I·À C. Asinius Pollion II·À Cr. Salluste III·À Q. Dellius IV·À Xanthias  V·Sur Lalagé  VI·À Septime VII·À Pompéius Varus VIII·À Bariné  IX·À Valgius X·À Licinius XI·À Quintius Hirpinus  XII·À Mécène  XIII·Imprécations contre un arbre... XIV·À Postume XV·Contre le luxe du siècle XVI·À Grosphus XVII·À Mécène XVIII·Contre les avares XIX·Dithyrambe à Bacchus XX·À Mécène

Édition "classique" : ≡ modification, censure partielle — ≡ censure totale


 

I — À Asinius Pollion

Tu vas donc retracer les discordes civiles
Dont Metellus consul vit commencer le cours,
Les causes, les erreurs, les victoires stériles,
Et du sort inconstant les funestes retours.
 
Tu rediras des grands l'amitié désastreuse,
D'un sang non expié nos glaives encor teints ;
Périlleuse carrière ! Une cendre trompeuse
Dérobe sous tes pas les brasiers mal éteints.
 
A la scène arrachant ta sombre Melpomène
Retrace pour un temps l'histoire de nos maux ;
Bientôt après, chaussé du cothurne d'Athène,
Libre, tu reviendras à tes nobles travaux.
 
Courage ! illustre appui des accusés en larmes,
O Pollion, flambeau des conseils du Sénat,
O toi dont le Dalmate, écrasé par tes armes,
A couronné le front d'un immortel éclat.
 
J'entends sonner déjà la trompette éclatante ;
Déjà l'éclair jaillit des glaives menaçants ;
Et les coursiers, frappés d'horreur et d'épouvante,
Entraînent avec eux les guerriers pâlissants.
 
J'entends les chefs, souillés d'une noble poussière,
Animer au combat les enfants des Latins ;
Et, tandis que César soumet la terre entière,
Caton seul invaincu défier les destins.
 
Dans les champs qu'autrefois déserta leur faiblesse
Tous les Dieux africains reviennent triomphants ;
Aux mânes des vaincus, de sa main vengeresse,
Junon va des vainqueurs immoler les enfants.
 
Ah ! du sang des Latins quelle plaine engraissée
Par de nombreux tombeaux n'atteste nos combats ?
De l'Hespérie, hélas ! sous nos coups renversée,
Le Mède encore entend retentir le fracas.
 
Quel fleuve ou quelle mer ou quel pays sauvage
Ignore les forfaits des malheureux Romains ?
Est-il dans l'univers, est-il un seul rivage
Qui ne soit teint du sang répandu par nos mains ?
 
Mais reviens sur tes pas, ô Muse téméraire ;
Garde-toi d'essayer les hymnes de Céos ;
Et, fidèle à tes jeux, sous les bois de Cythère
Fais vibrer avec moi la lyre de Téos.

 

II — À Cr.

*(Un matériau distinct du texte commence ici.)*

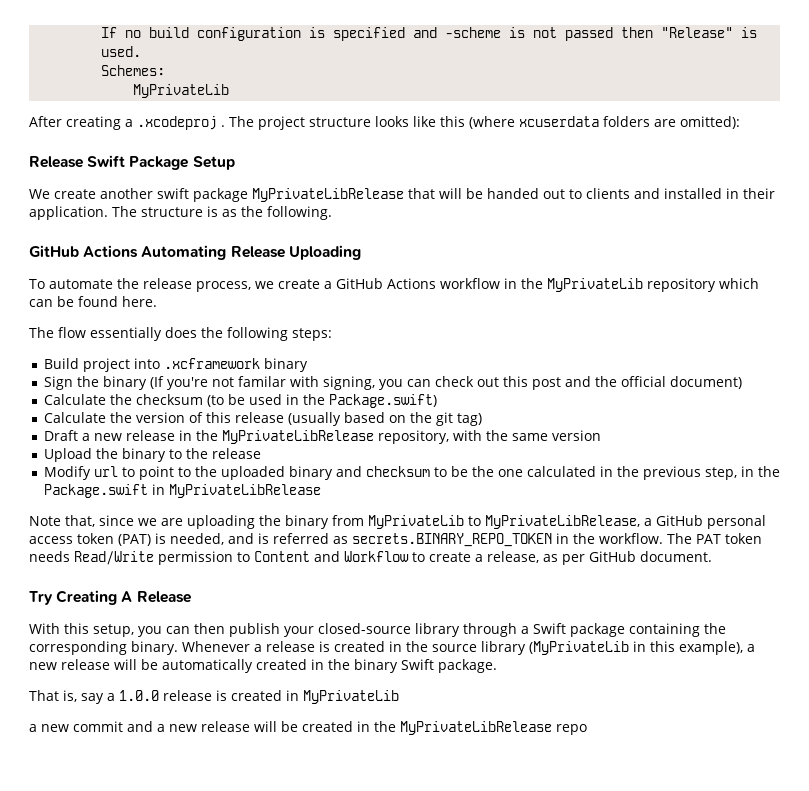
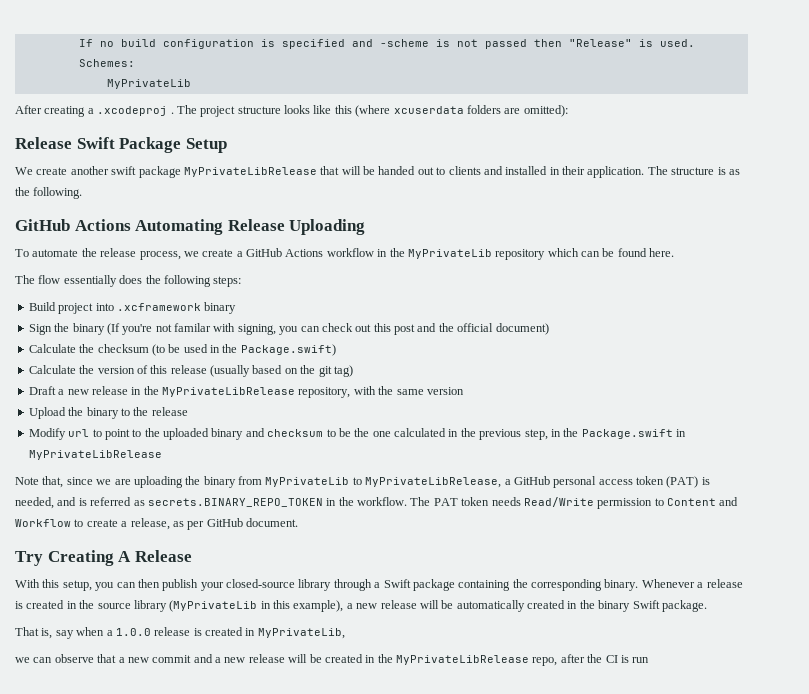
- That is, say a 1.0.0 release is created in MyPrivateLib
- a new commit and a new release will be created in the MyPrivateLibRelease repo
+ That is, say when a 1.0.0 release is created in MyPrivateLib,
+ we can observe that a new commit and a new release will be created in the MyPrivateLibRelease repo, after the CI is run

Salluste

L'argent que dans ses flancs cache la terre avare,
O Salluste, jamais n'obtint que ton mépris :
De son discret emploi le métal le plus rare
Emprunte et son lustre et son prix.
 
Nos neveux connaîtront Proculée, et l'histoire
Pour ses frères dira son amour paternel ;
Sur une aile puissante emporté par la gloire
Son nom doit rester immortel.
 
De ses désirs heureux qui borne la licence,
Plus roi que s'il eût seul enchaîné sous ses lois
Et Gadès et l'Afrique et cet empire immense
Qu'embrassait le Carthaginois !
 
Sans pouvoir étancher la soif qui le dévore,
L'hydropique en buvant irrite sa douleur,
Si de son corps enflé que le mal ronge encore
Sa lymphe entretient la pâleur.
 
Au trône de Cyrus crois-tu rendu naguère
Qu'au nombre des heureux Phraate soit compris ?
Non, la vertu combat ce préjugé vulgaire
Qui séduit les faibles esprits ;
 
Elle enseigne aux humains à n'assurer l'empire,
Les superbes faisceaux, les lauriers glorieux
Qu'à ce mortel dont l'or que l'avarice admire
Jamais ne fascina les yeux.

 

III — À Q. Dellius

Arme-toi, Dellius, d'une mâle constance,
Et contre les revers prends soin de t'aguerrir ;
Mais du bonheur aussi jouis sans insolence,
Et souviens-toi qu'un jour il te faudra mourir,
 
Soit qu'en mornes chagrins tu consumes la vie,
Soit qu'assis à l'écart sur les gazons nouveaux,
Durant les jours de fête un vieux vin de Formie
Te verse le bonheur et l'oubli de tes maux.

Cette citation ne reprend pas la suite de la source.